# Spreadsheet program for iPad



## Batty (Jul 31, 2014)

I am obsessed with spreadsheets and I have made one with Excell on my PC. It keeps track of what I have in my pantry, what I need, how much it costs, etc. Last year I rcvd an iPad and I have been using it exclusively for anything computer related except my spreadsheets. I have tried several different programs but have been disappointed by them all. I need something as close as Microsoft Excell as possible. Any suggestions?


----------



## PaulS (Mar 11, 2013)

I don't know if they have "Libre Office" for Ipad or not but you could do a Bing search and find out. The specific software would be "Libre Calc" or "LibreOffice Calc". It mimics the Microsoft products and can even load the Microsoft spreadsheets.


----------



## mwhartman (Jun 26, 2012)

Have you considered Numbers?


----------



## Batty (Jul 31, 2014)

Those are both new to me but I will check them out. Thanks!


----------



## Batty (Jul 31, 2014)

mwhartman said:


> Have you considered Numbers?


Have you used this program? The reviews were either awful or wonderful, no middle ground. And the price is a little high for an unsure app.


----------



## PaulS (Mar 11, 2013)

Batty,
I guess I should have mentioned that "LibreOffice Calc" is open source software. It is free and you get not only the executable software but the source code too. If you are into writing code you can then customize it for your use.


----------



## Batty (Jul 31, 2014)

I couldn't find that one. I'm only sporadically computer savvy....


----------



## Dalarast (May 16, 2014)

Not that I'm for supporting the dark empire; but have you considered just using the Microsoft Office Excel app? I know it has limited functionality with synching on a shared drive when offline (or no functionality).

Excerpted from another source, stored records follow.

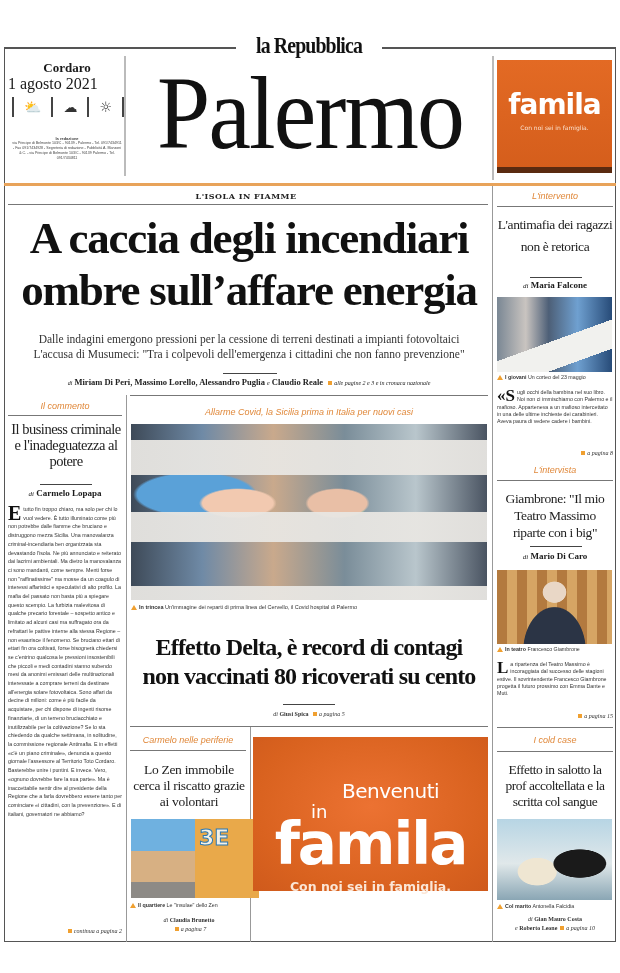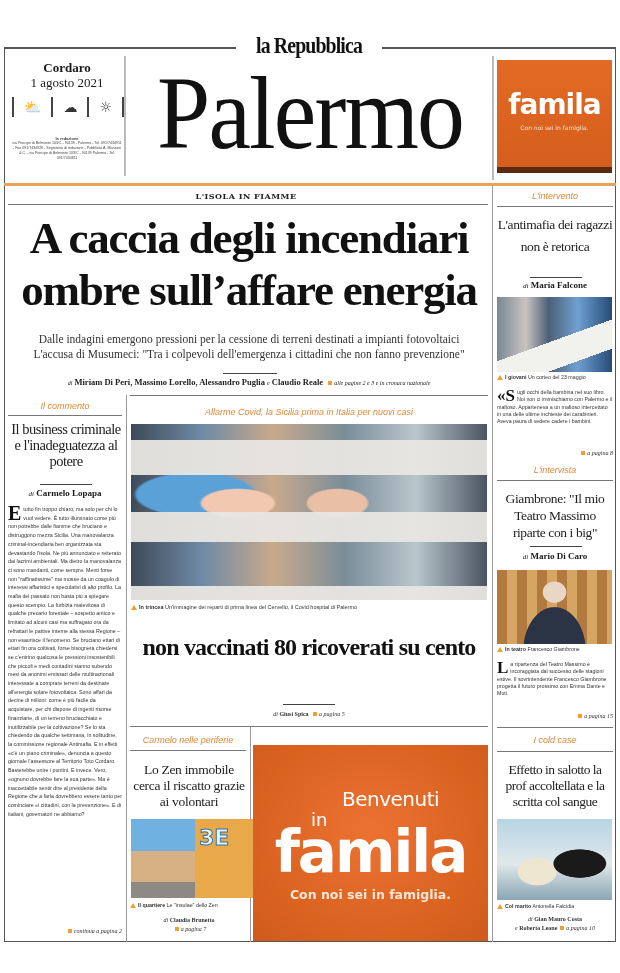"1 agosto 2021" .date-date { font-size: 13px -> 16px; text-align: center -> left }
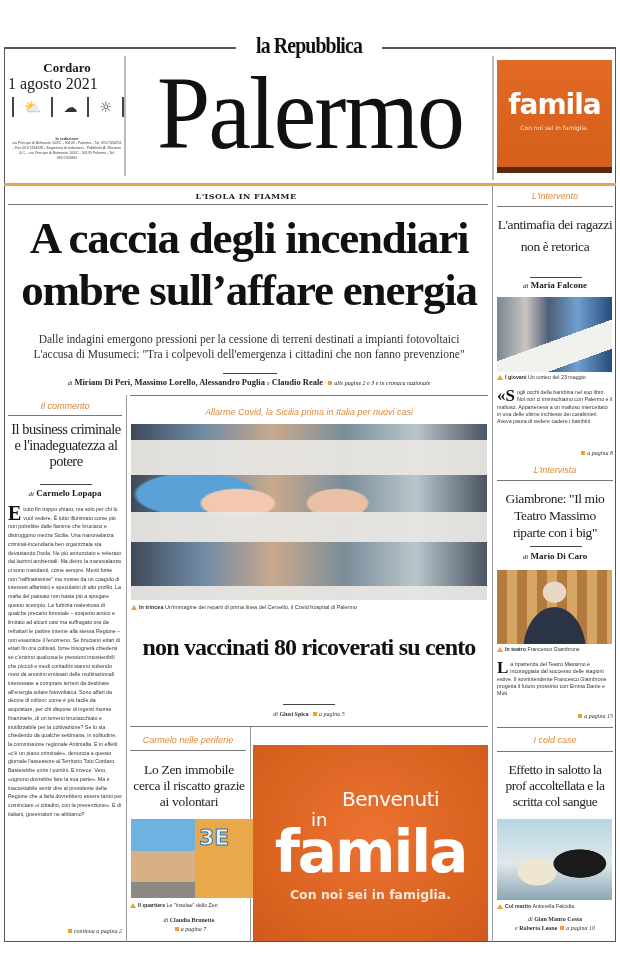"Effetto Delta, è record di" div { html: none -> <div>Effetto Delta, è record di contagi</div> }
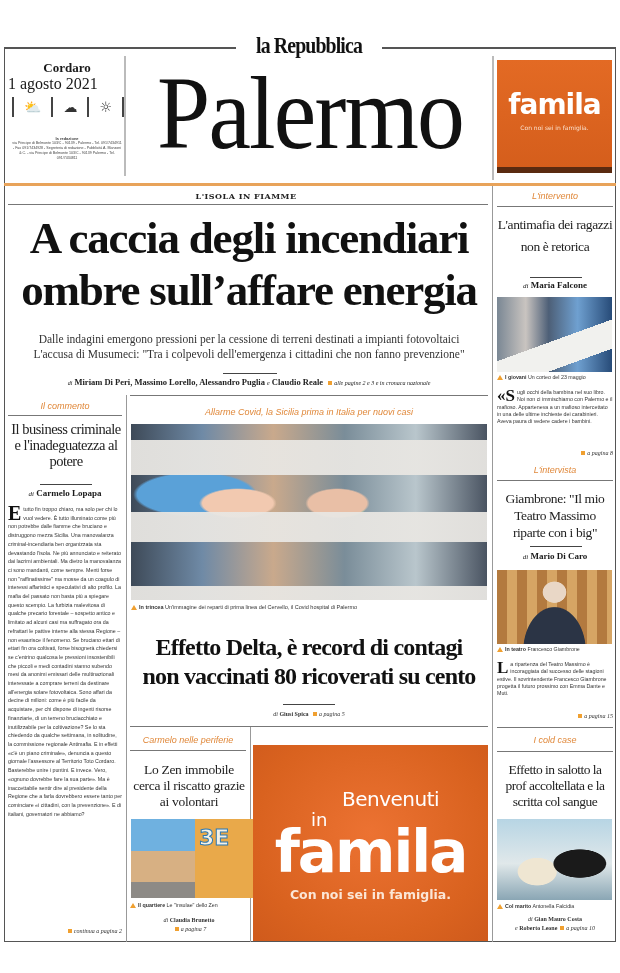"Benvenuti" .ad-big { height: 196px -> 154px; margin-top: 8px -> none }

Wife uses Office 365 on her tablet for work.....

I used my tablet for a paper weight.... or to hold important documents that I have not filled and do not want bent


----------



## James m (Mar 11, 2014)

Polaris office is available for ipad. Its open source but I think one is paid and one is free. I would try it before I baught it. 
I have loaded a spreadsheet in this software a few times in android. The ones from a regular Microsoft pc for school.


----------



## TacticalCanuck (Aug 5, 2014)

I use numbers and its just fine. Its different in the way you operate it so ms office purists hate it. It does everything including complex calculations charts graphs etc. No vb scripting though for most regular users thats not an issue.


----------



## mwhartman (Jun 26, 2012)

Batty said:


> Have you used this program? The reviews were either awful or wonderful, no middle ground. And the price is a little high for an unsure app.


Yes, I've used Numbers. I've not done a lot of data manipulation just basic number tabulation.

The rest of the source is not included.